TASK:
Start at the line that contains "Chasersv10pt5 · #125Illustration rare: 4 -> 6". Repeat it and each line after it, exactly, up to and including the final line of the data.

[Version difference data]
^^^^^^^^^^^^^^^^
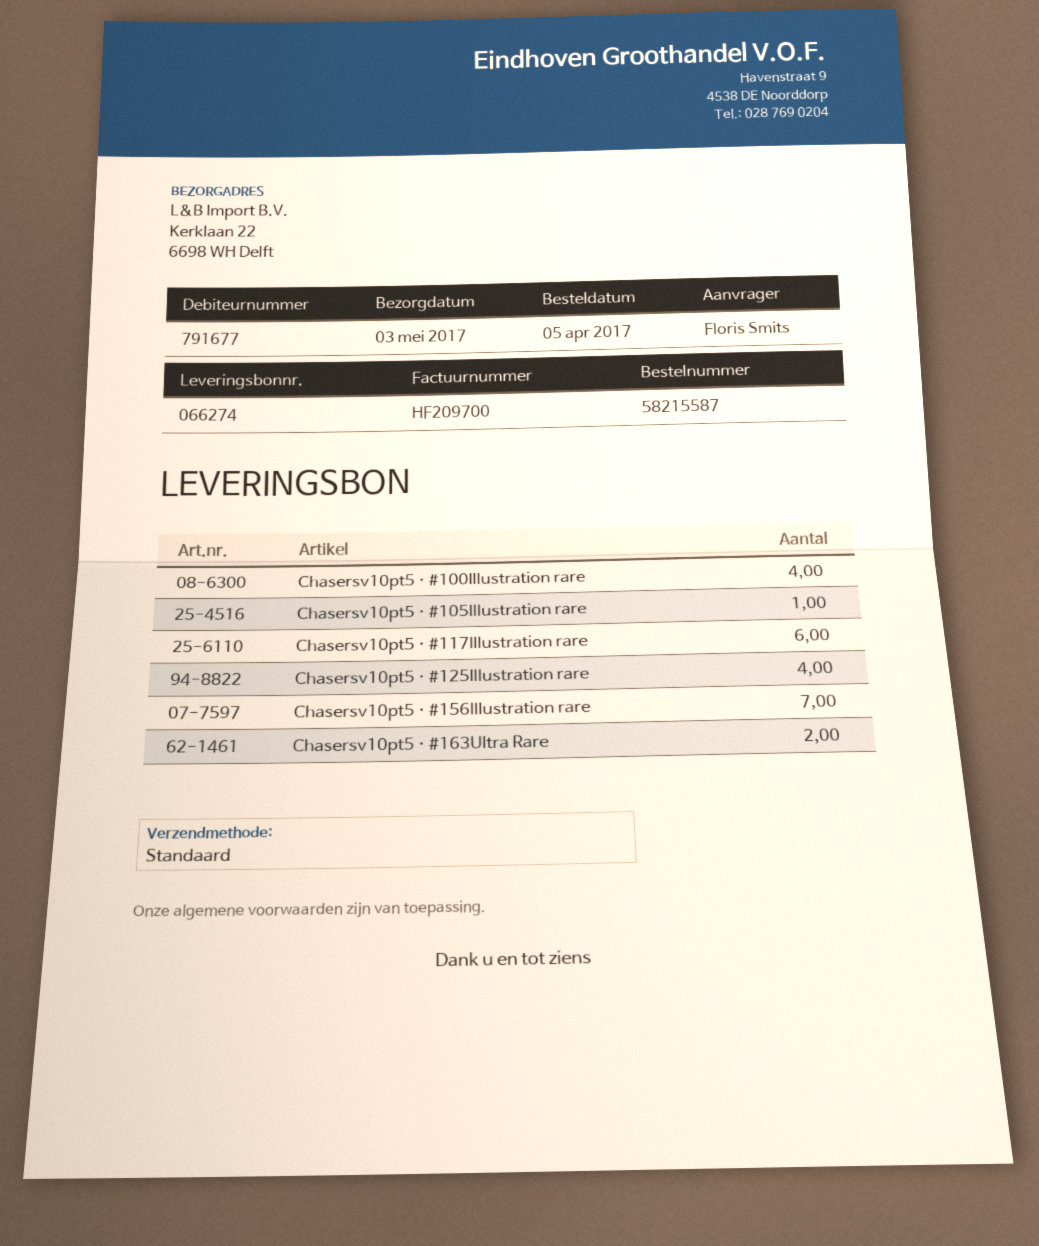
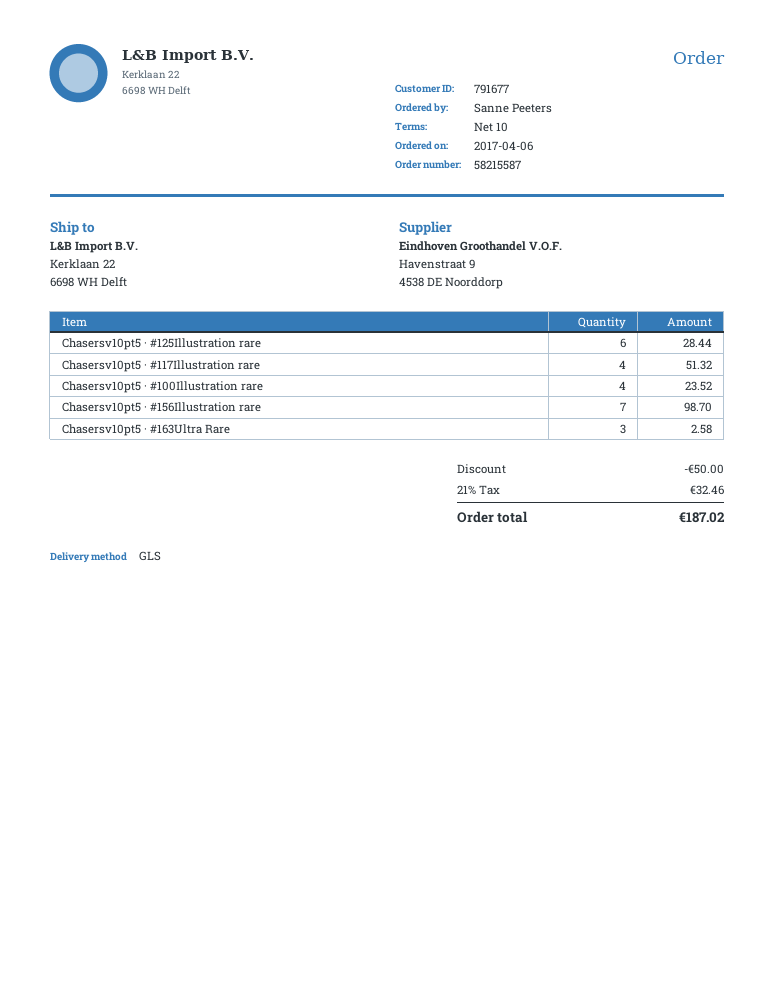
order date: 2017-04-05 -> 2017-04-06
ordered by: Floris Smits -> Sanne Peeters
shipping method: standard -> GLS
Chasersv10pt5 · #105Illustration rare: 1 -> none
Chasersv10pt5 · #117Illustration rare: 6 -> 4
Chasersv10pt5 · #125Illustration rare: 4 -> 6
Chasersv10pt5 · #163Ultra Rare: 2 -> 3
^^^^^^^^^^^^^^^^
EXERCISE ANSWER:
Chasersv10pt5 · #125Illustration rare: 4 -> 6
Chasersv10pt5 · #163Ultra Rare: 2 -> 3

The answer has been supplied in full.